The company officially resumed autonomous vehicle testing nine months after the incident with a fleet of Volvo SUVs in a closed-loop of downtown Pittsburgh. The move was probably not arbitrary as Uber’s Advanced Technologies Group is headquartered in The Steel City.

Improving Autonomy

So, what is the autonomous vehicle community as a whole doing to prevent accidents like the one that happened in Tempe? One example is the work of the U.S.-German company Recogni. Recently, the startup launched with $25 million to develop its innovative “Vision Cognition System.”

The system involves a suite of image sensors that identify objects like bikers and pedestrians from up to 650 feet away in real-time. Recogni is hopeful that its new technology will usher in robotic taxis by 2024.

In the meantime, Uber plans to begin testing its third-generation, self-driving Volvo XC90 SUVs. Unlike previous generations of the car, the new vehicles will roll out of the factory with Uber’s self-driving technology. The SUVs will still have steering wheels and pedals. But operating without a driver is the ultimate goal.

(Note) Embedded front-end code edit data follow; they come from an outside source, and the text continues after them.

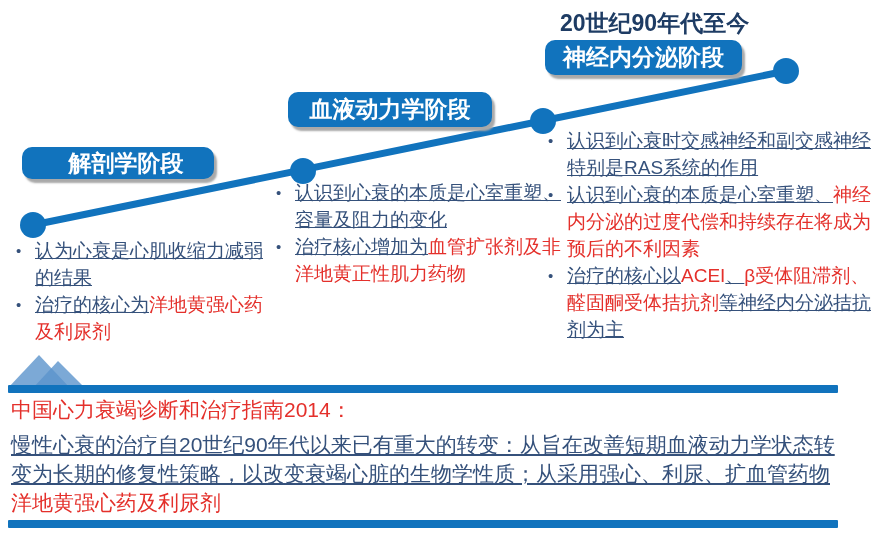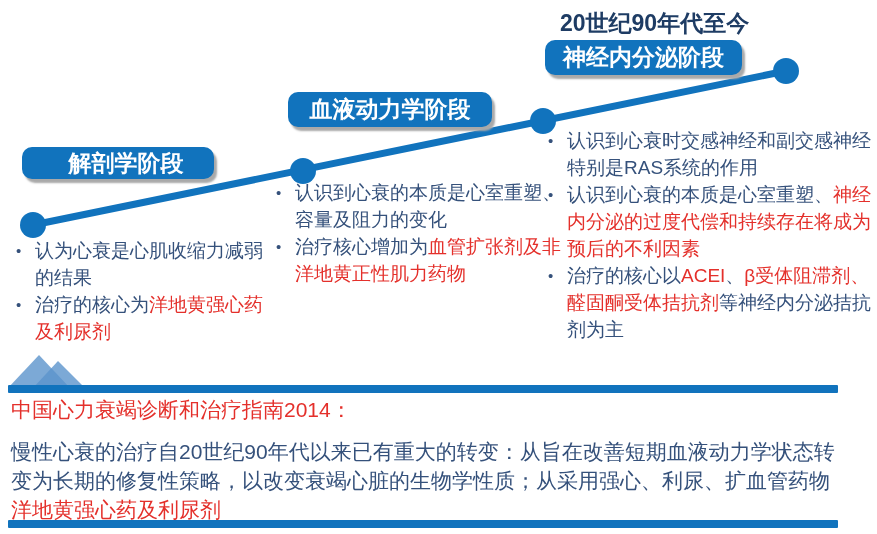--- a/index.html
+++ b/index.html
@@ -69,7 +69,7 @@
     line-height: 27px;
   }
   .bullet .text { flex: 1; }
-  [data-color="blue"] { color: var(--c-body); }
+  [data-color="blue"] { color: var(--c-body); text-decoration: underline; }
   [data-color="red"]  { color: var(--c-red); }
   .bar {
     position: absolute;

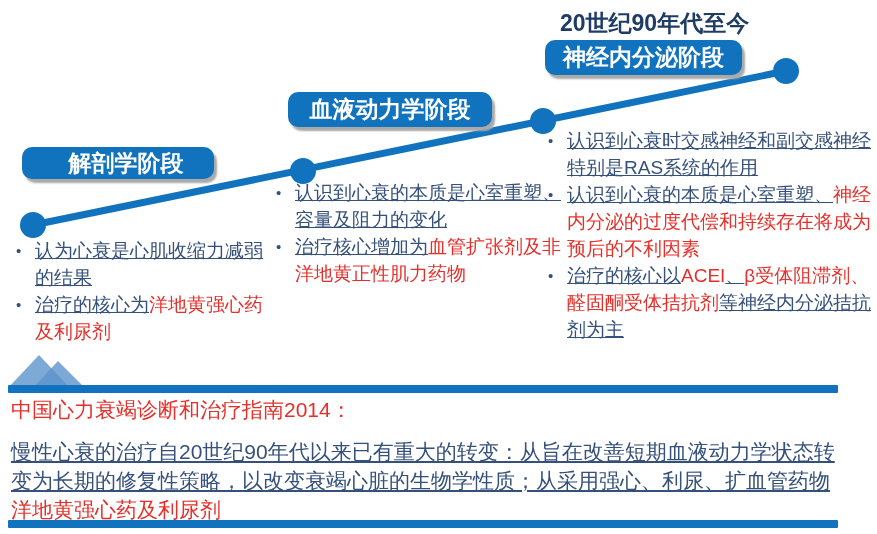--- a/index.html
+++ b/index.html
@@ -94,7 +94,7 @@
   .footer-heading {
     display: block;
     line-height: 30px;
-    margin-bottom: 12px;
+    margin-bottom: 5px;
   }
 </style>
 </head>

Uber and Volvo believe that redundancy is the key to achieving full autonomy. The companies included a myriad of systems focusing on this in the new vehicles. “If any of the primary systems should fail for some reason, the back-up system is designed to immediately act to bring the car to a stop,” Uber said.

The new tech should make Uber’s self-driving cars safer, but only trials will tell. Uber plans to begin testing in 2020. Whether or not the new SUVs will roll on their own through Dallas remains to be seen.